The "as necessary" part certainly seems to require that any padding
separating members in a POD-struct has to be in fact necessary for the
purpose of attaining appropriate alignment of the struct's members.
Necessary?
I have counter examples. x86 CPU have no alignment requirements (I know
that's somewhat special).
But several popular compilers align 32 bits integers on 4 bytes
boundaries, doubles on 4 or 8 bytes boundaries, etc.
It is not necessary, but it is faster.
For character, aligning on 4 bytes boundaries is faster too!
But for arrays, it doesn't worth it, because it is an horrible speed
pessimization.
That's why, characters allocated on the stack, are often aligned on 4
bytes boundaries (which avoid read/write of the same memory word when
manipulating two different characters).
This can be a good reason to do so for structures, as Francis
Glassborow said:
Francis Glassborow wrote:
No that is not true. Let me give you an example:
struct X {
char a, b, c;
};
If you set your compiler switched to optimise for space it will usually
just add a byte of padding at the end. If you set it for speed, on some
platforms it might add three bytes of padding between each of a, b and
c. (Optimum alignment on 32 bit word systems). Nonetheless for an array
of char it has to take the no padding route.

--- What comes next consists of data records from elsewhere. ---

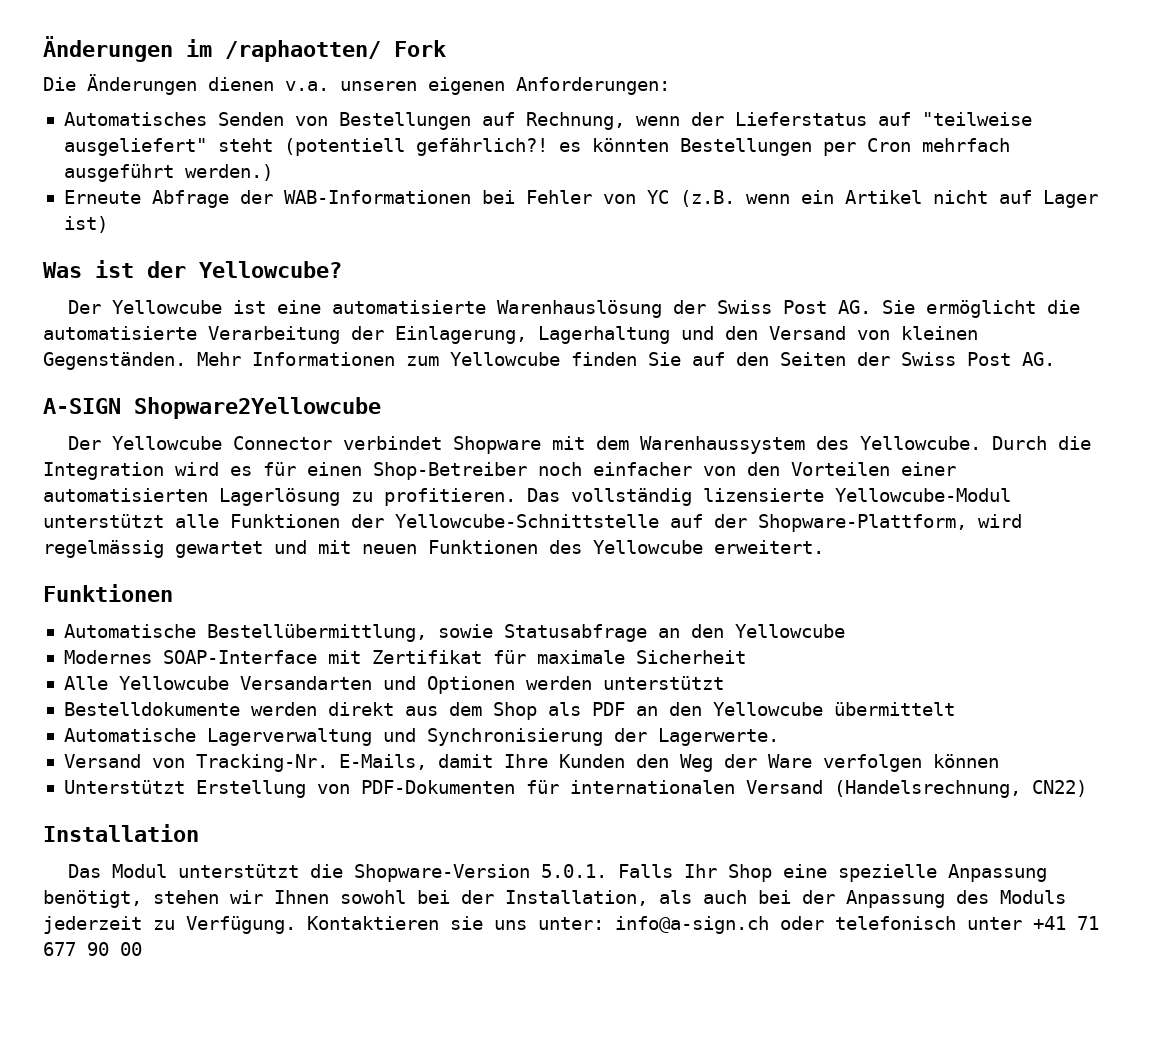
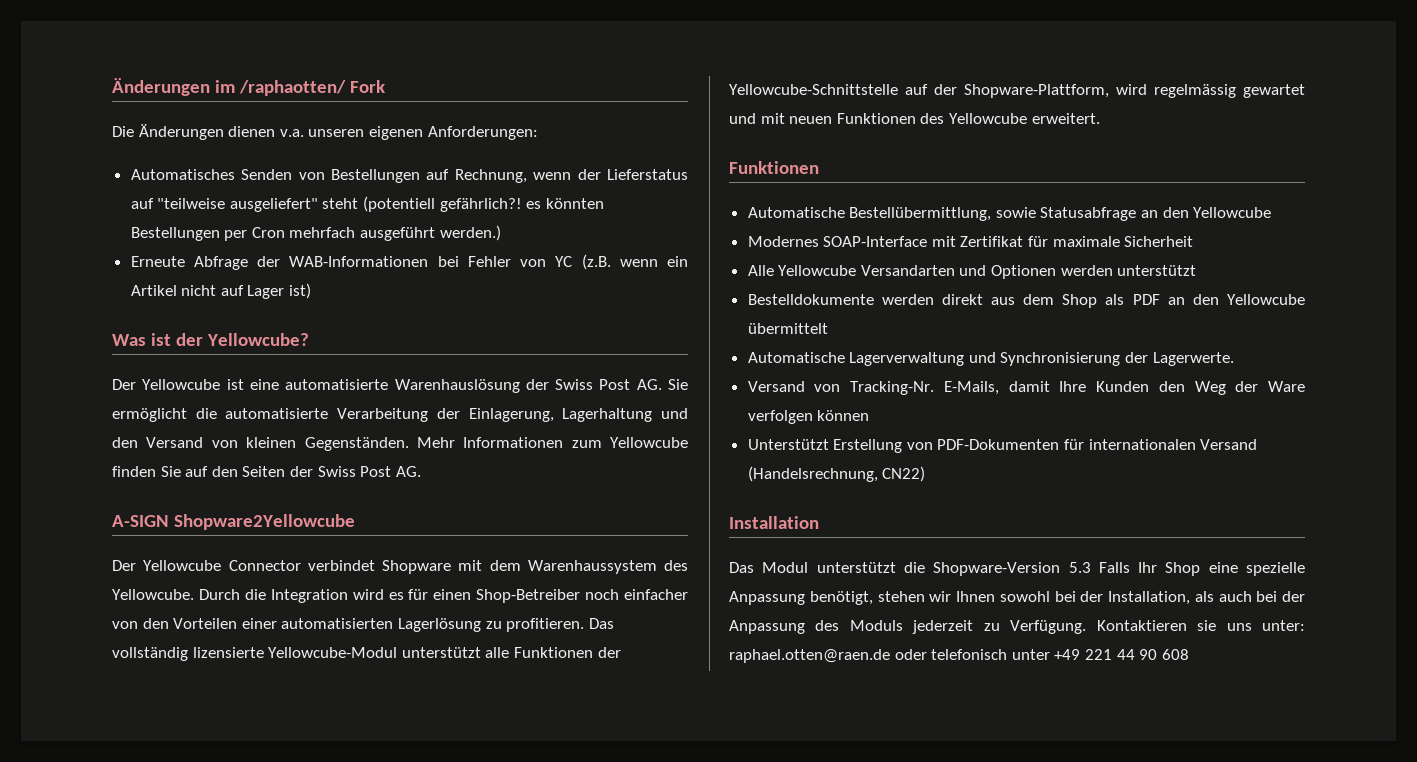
- Das Modul unterstützt die Shopware-Version 5.0.1. Falls Ihr Shop eine spezielle Anpassung benötigt, stehen wir Ihnen sowohl bei der Installation, als auch bei der Anpassung des Moduls jederzeit zu Verfügung.
+ Das Modul unterstützt die Shopware-Version 5.3 Falls Ihr Shop eine spezielle Anpassung benötigt, stehen wir Ihnen sowohl bei der Installation, als auch bei der Anpassung des Moduls jederzeit zu Verfügung.
- Kontaktieren sie uns unter: info@a-sign.ch oder telefonisch unter +41 71 677 90 00
+ Kontaktieren sie uns unter: raphael.otten@raen.de oder telefonisch unter +49 221 44 90 608

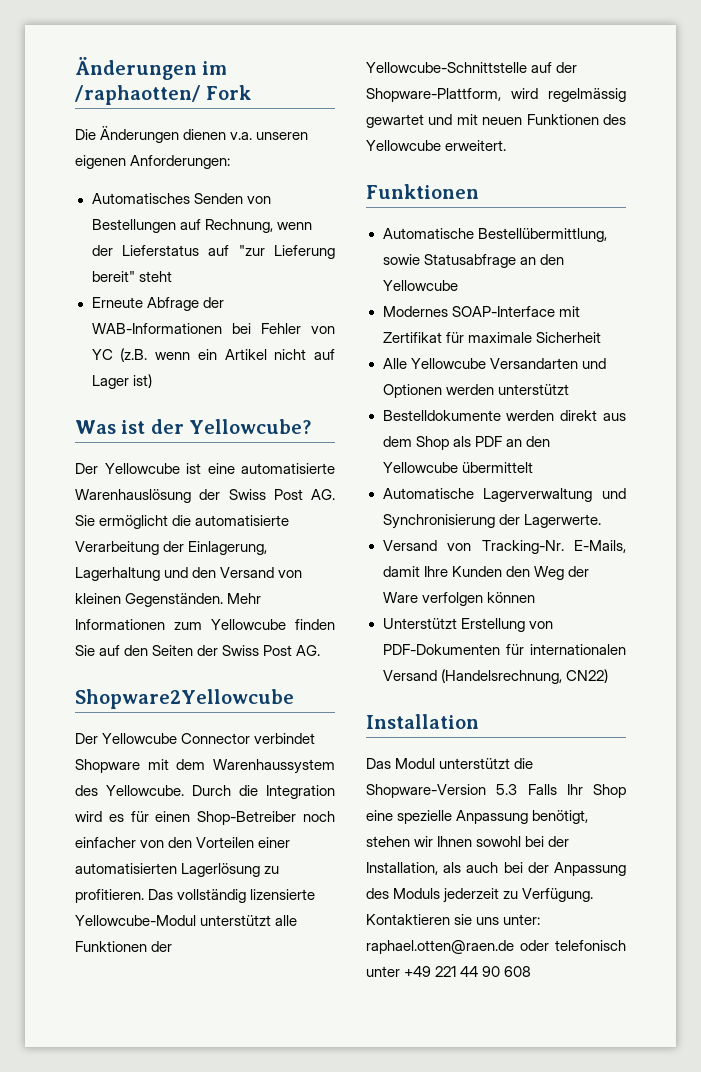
- Automatisches Senden von Bestellungen auf Rechnung, wenn der Lieferstatus auf "teilweise ausgeliefert" steht (potentiell gefährlich?! es könnten Bestellungen per Cron mehrfach ausgeführt werden.)
+ Automatisches Senden von Bestellungen auf Rechnung, wenn der Lieferstatus auf "zur Lieferung bereit" steht
- A-SIGN Shopware2Yellowcube
+ Shopware2Yellowcube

On x86 CPU, when doing things such as x.a=x.b+x.c, the speed improvment
may be noticeable.
But we also know that such padding can never be needed to separate two
adjacent objects of the same type in memory. It makes no difference how
those two objects came to be adjacent - whether they are elements in
the same array, or members of the same struct or are adjacent simply by
sheer chance - makes no difference, because the alignment requirements
for a type are both constant and universal.
Constant and universal?
But, it depends on #pragma for some compilers!
For instance, with Borland C++ 5.0 (32 bits x86)
#pragma pack(2)
struct X {
int d;
};
#pragma pack(4)
struct Y {
char a;
X b;
int c;
};
the b field has offset 2 in the Y structure (thus the padding of int
doesn't seem to be 4 here).
the c field has offset 8 (and thus, there is 2 bytes of padding between
b and c).
The final structure is:
[a][ ][d][d][d][d][ ][ ][c][c][c][c]
Where [a] is a byte of Y::a, [ ] is a padding byte, [d] is a byte of
X::d and c is a byte of Y::c
objects of the same type need no padding to separate them when residing
in an array means that no two objects of the same type anywhere can
ever require padding between them.
X::d and Y::c is almost a counter example.
Tom1s wrote:
When I first read that, I mistakenly thought you meant that the compiler
may change it to the following behind your back:
struct X {
int a, b, c;
};
telling you that they are char's, when in actual fact they are actually
int's... so I was going to demonstrate how that could be a problem:-
No, like that:
struct X {
char a;char padding0[3];
char b;char padding1[3];
char c;char padding2[3];
};
(Out of curiosity: A char has no alignment requirements... how would
aligning it on a 4-byte boundary make it any faster?)
Read the IA-32 architecture manual.
x86 32 bits CPU are not really able to read a single byte at a time.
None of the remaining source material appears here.